Pornobiznes oczami kobiet w „Kronikach Times Square”

Długo zbierałam się do obejrzenia tego serialu. Miałam wobec niego mocno wyśrubowane oczekiwania. W końcu stworzyli go George Pelecanos i David Simon, których znamy i kochamy za „Prawo Ulicy / The Wire”, stanowiący niezwykły portret niebezpiecznego Baltimore, czy mniej znany w Polsce, a równie dobry „Treme”, przedstawiający Nowy Orlean, który podnosi się po huraganie Kathrina. Twórcy Ci mają niezwykły dar do odsłaniania najgorszych wcieleń dużych miast, tak realistyczny, że wierzymy we wszystko, co widzimy na ekranie.  Robią to jednak z tak dużą dozą wrażliwości społecznej, że wsiąkamy w te historie i uwielbiamy często zupełnie nieidealnych bohaterów.

Kadr z filmu

W przypadku produkcji, o której dziś będę pisać, zainteresował ich temat niełatwy. Nowy Jork lat 70. (pierwszy sezon), z całym jego brudem i wątpliwą moralnością, został już doskonale sportretowany przez największych.  Trzy najważniejsze i najmocniejsze w mojej ocenie filmy, opowiadające o tym wyjątkowym w historii Nowego Jorku okresie, odważnie pokazują przemoc, prostytucję, narkomanię, skorumpowaną policję i ogólną beznadzieję. „Nocny kowboj / Midnight Cowboy” Johna Schlesingera z 1969 to historia marzyciela, męskiej prostytutki, szukającej w Nowym Jorku szczęścia i bogactwa, a którą Nowy Jork wykorzystał i pozbawił złudzeń. „Taksówkarz / Taxi Driver” Martina Scorsese z 1976 to z kolei mroczny portret  Nowego Jorku widziany oczami nieszczęśliwego, poranionego przez życie weterana, który jako kierowca taksówki przemierza nocami Manhattan i próbuje naprawić ten zgniły świat na swój, niepokojący widza sposób. „Narkomani / The Panic in Needle Park” porusza z kolei kwestie uzależnienia od narkotyków i bezdomności, które w latach 70. dotykały bardzo wielu nowojorczyków. To właśnie te filmy są moją osobistą ilustracją do historii Nowego Jorku tamtych lat. I to właśnie one spowodowały, że odsuwałam od siebie ten serial. Bo niełatwo oglądać ten świat, a jeszcze trudniej 40 lat później odtworzyć go tak, by widzowie w tę historię uwierzyli.

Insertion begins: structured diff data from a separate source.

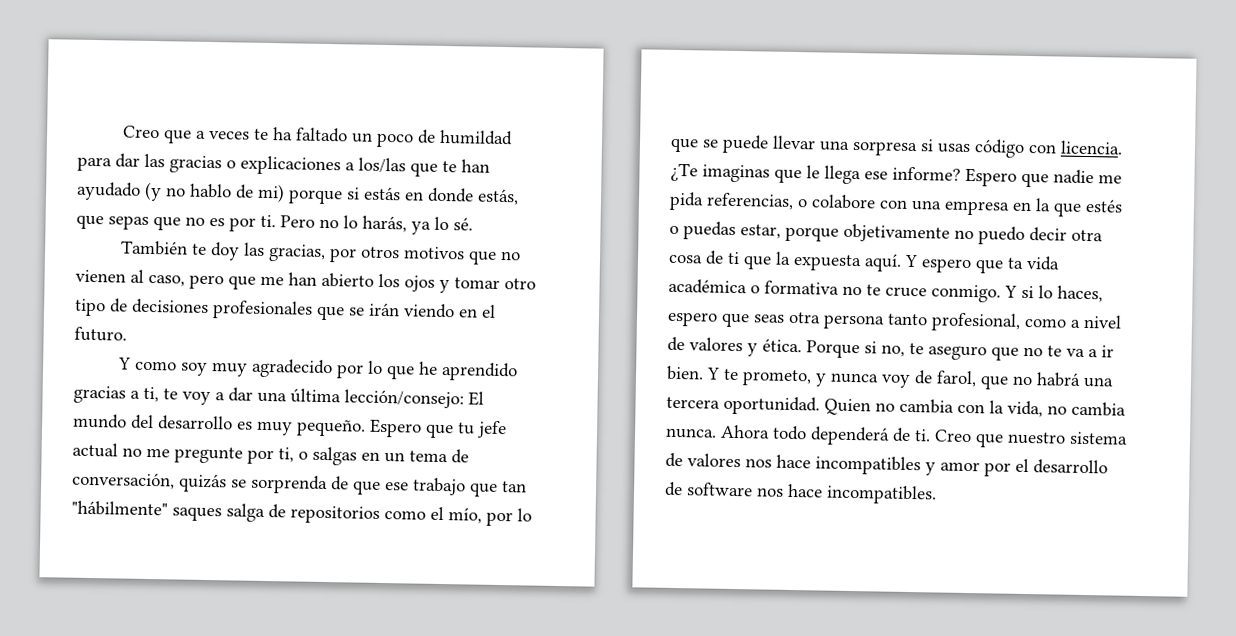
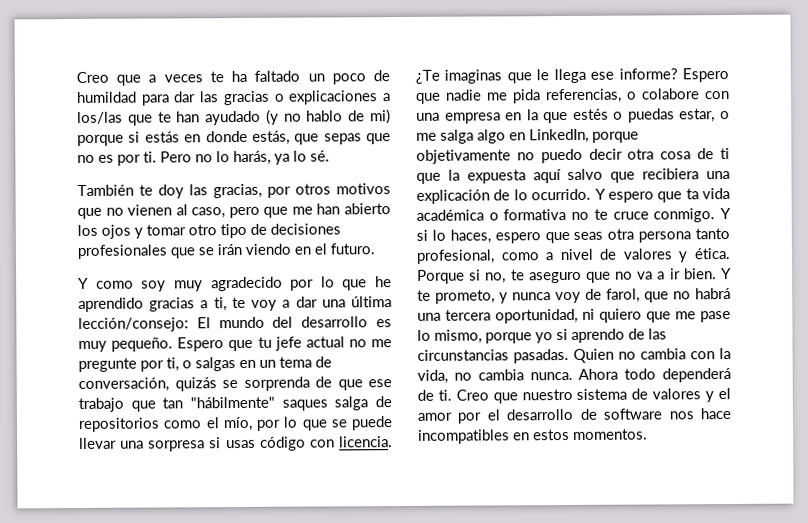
(781, 231) none -> [720,111,730,120] [416,128,589,144] o me salga algo en LinkedIn,
[864,253,902,272] aquí. -> [532,168,730,184] [416,188,592,204] aquí salvo que recibiera una explicación de lo ocurrido.
[1047,345,1062,357] te -> (634, 275) none
[723,395,820,416] oportunidad. -> [495,308,731,324] [417,328,667,344] [417,348,569,364] oportunidad, ni quiero que me pase lo mismo, porque yo si aprendo de las circunstancias pasadas.
[745,454,936,476] nos hace incompatibles y -> [705,388,731,403] y el
[826,484,937,505] incompatibles. -> [418,428,648,444] incompatibles en estos momentos.

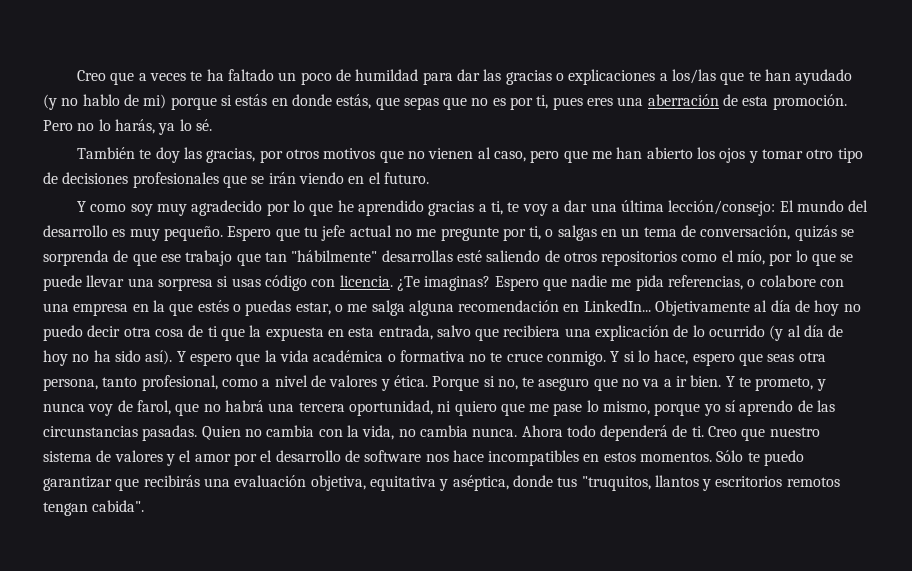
[143,151,157,163] ti. -> [536,94,847,110] ti, pues eres una aberración de esta promoción.
[281,396,392,411] saques salga de -> [381,250,597,262] desarrollas esté saliendo de otros
[444,68,678,84] imaginas que le llega ese informe? -> [424,276,491,291] imaginas?
[477,128,639,144] [416,149,511,164] algo en LinkedIn, porque objetivamente -> [408,300,840,316] alguna recomendación en LinkedIn... Objetivamente al día de hoy
[532,169,562,184] aquí -> [327,325,433,340] en esta entrada,
[531,188,592,201] ocurrido. -> [709,325,844,341] [43,350,173,366] ocurrido (y al día de hoy no ha sido así).
[685,188,699,200] ta -> [264,350,277,362] la
[449,229,491,244] haces, -> [654,350,689,365] hace,
[638,231,692,243] persona -> [43,378,98,391] persona,
[556,329,568,341] si -> [725,400,737,412] sí
(648, 434) none -> [716,450,805,466] [43,475,840,491] [43,500,145,516] Sólo te puedo garantizar que recibirás una evaluación objetiva, equitativa y aséptica, donde tus "truquitos, llantos y escritorios remotos tengan cabida".

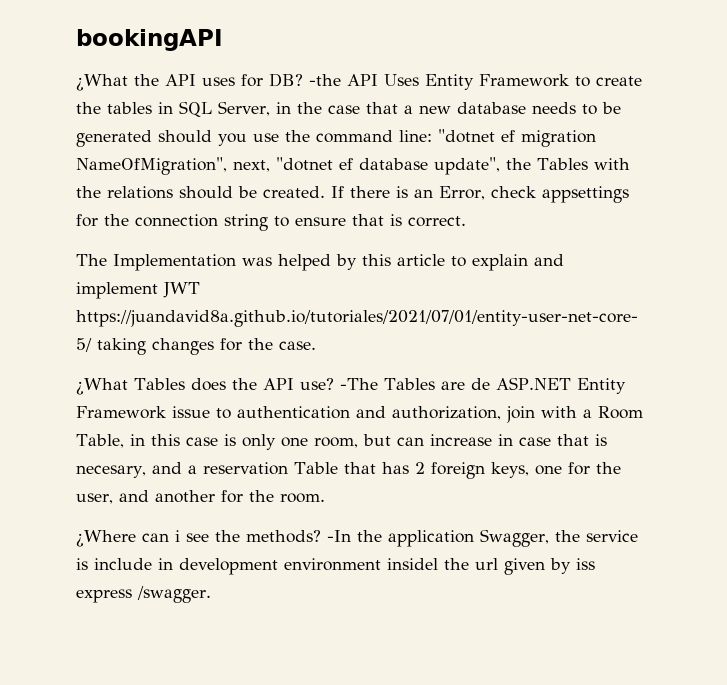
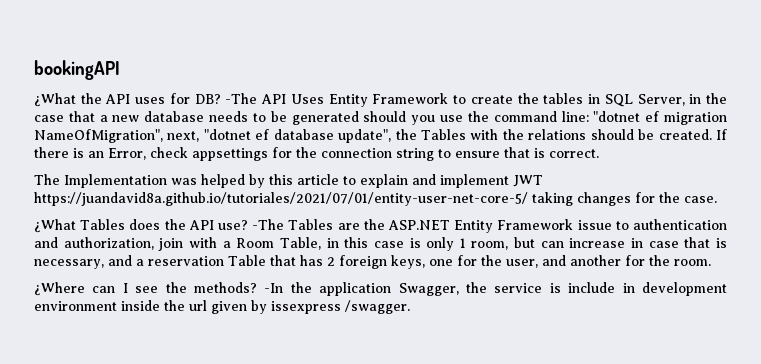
[309,74,341,86] -the -> [225,93,258,104] -The
[470,378,490,390] de -> [363,219,385,230] the
[280,437,308,447] one -> [459,238,466,248] 1
[76,465,146,478] necesary, -> [34,259,104,269] necessary,
[175,530,180,542] i -> [122,283,128,293] I
[387,558,438,570] insidel -> [121,300,160,311] inside
[576,558,595,570] [76,589,132,603] iss express -> [271,301,341,314] issexpress

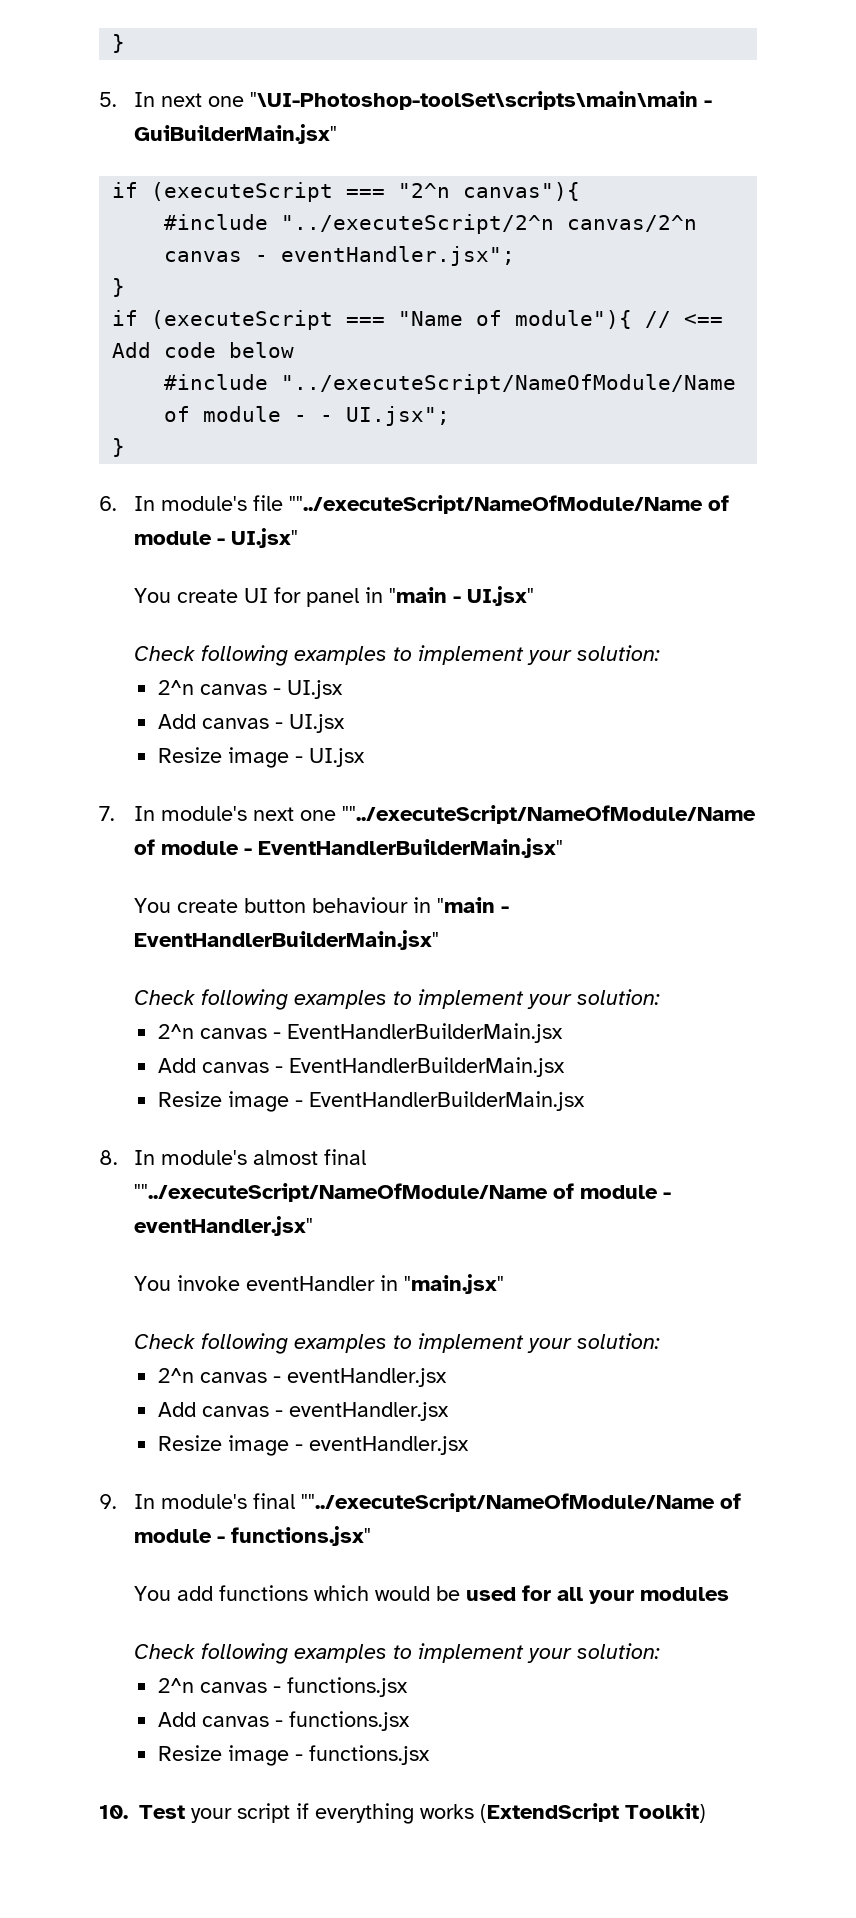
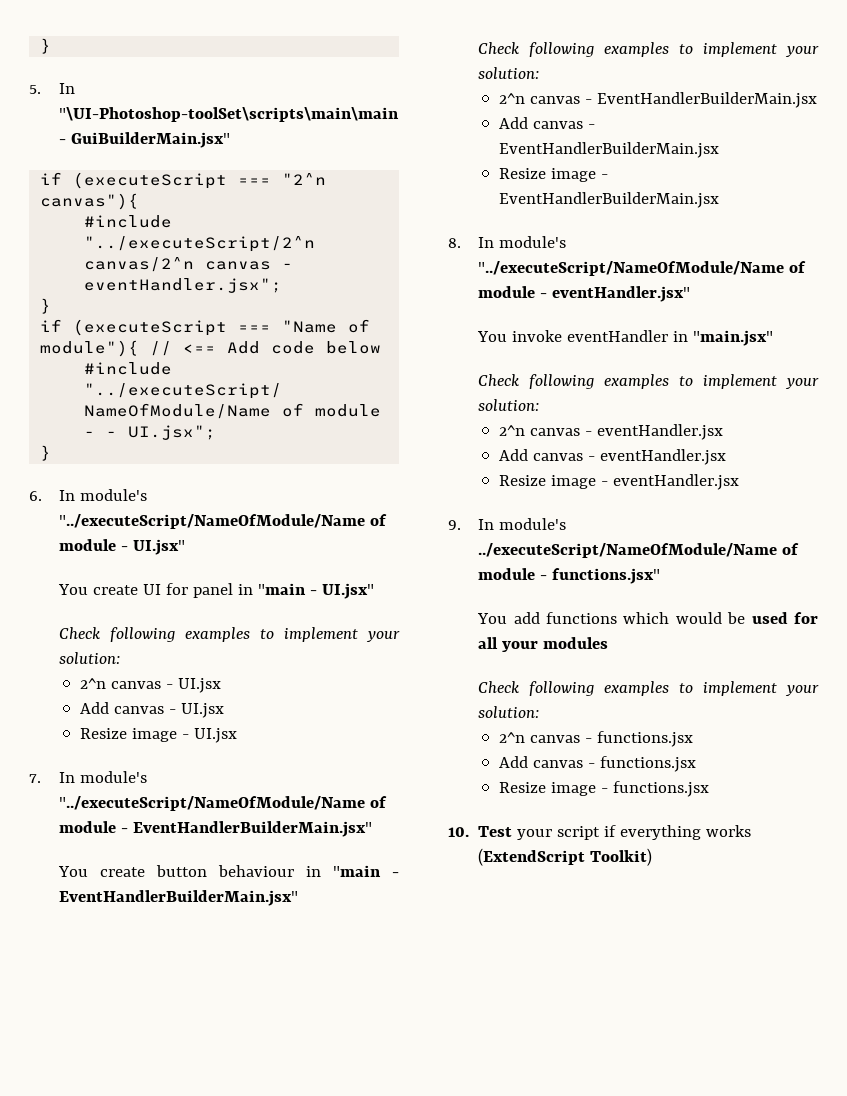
[160,93,244,107] next one -> (76, 88) none
[252,495,703,514] file ""../executeScript/NameOfModule/Name -> [59,514,366,529] "../executeScript/NameOfModule/Name
[252,805,756,824] next one ""../executeScript/NameOfModule/Name -> [59,796,366,811] "../executeScript/NameOfModule/Name
[252,1149,366,1165] [133,1183,548,1202] almost final ""../executeScript/NameOfModule/Name -> [478,261,785,276] "../executeScript/NameOfModule/Name
[252,1493,715,1512] final ""../executeScript/NameOfModule/Name -> [478,543,778,558] ../executeScript/NameOfModule/Name

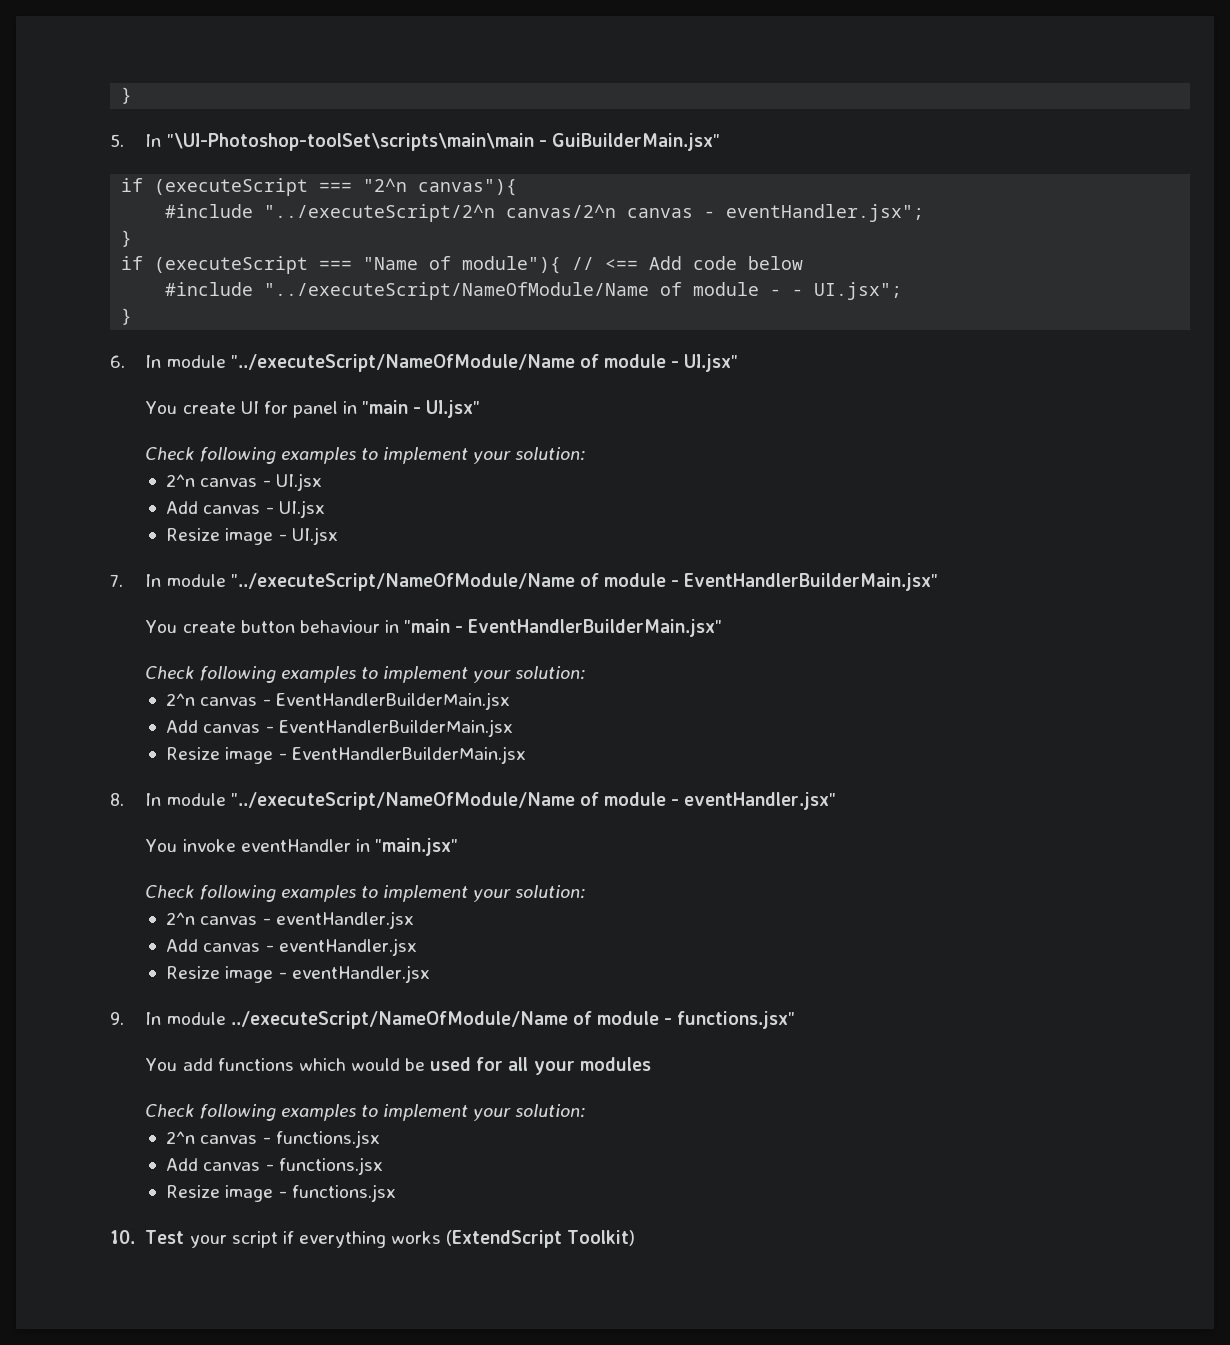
[80,489,148,501] module's -> [166,355,226,368] module
[80,771,148,783] module's -> [166,574,226,587] module
[499,236,567,248] module's -> [166,793,226,806] module
[499,518,567,530] module's -> [166,1012,226,1025] module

Ale George Pelecanos i David Simon i tym razem nie zawiedli. Po pierwsze podeszli do tematu od nowej, zaskakujące strony i przedstawili historie, które znałam mniej, lub wcale. Po drugie stworzyli świat, w który widz po prostu wierzy. Dzięki ich świetnej robocie mamy szansę zajrzeć do miejsc i poznać ludzi, do których najpewniej nie mielibyśmy odwagi choćby się zbliżyć, nawet gdybyśmy żyli w latach 70.

Wszystko zaczęło się od Marca Henry’ego Johnsona, pochodzącego z Baltimore niezależnego producenta filmowego, który zachwycony „The Wire” opowiadającym o jego rodzinnym mieście, właśnie Pelecanosowi i Simonowi postanowił powierzyć historię, nad którą jego znajomy (którego nazwiska producenci nigdy nie wyjawili) pracował od wielu lat. To właśnie dzięki niemu udało im się zorganizować krótkie spotkanie między producentami i pomysłodawcą. Krótkie w planach, bo ostatecznie trwało ponad trzy godziny i skończyło się mocno precyzyjnymi planami współpracy. Dzięki Johnsonowi Simon i Pelecanos w zasadzie dostali na tacy gotowy, dobrze przeanalizowany i arcyciekawy materiał, więc decyzja nie była trudna. A duet twórców z takimi sukcesami i świetnymi produkcjami gwarantował doskonałą i bardzo zaangażowaną obsadę. Do pełni sukcesu potrzeba było tylko wiarygodnego odtworzenia Nowego Jorku lat. 70. Najbardziej oczywiste zadanie, ale też najtrudniejsze.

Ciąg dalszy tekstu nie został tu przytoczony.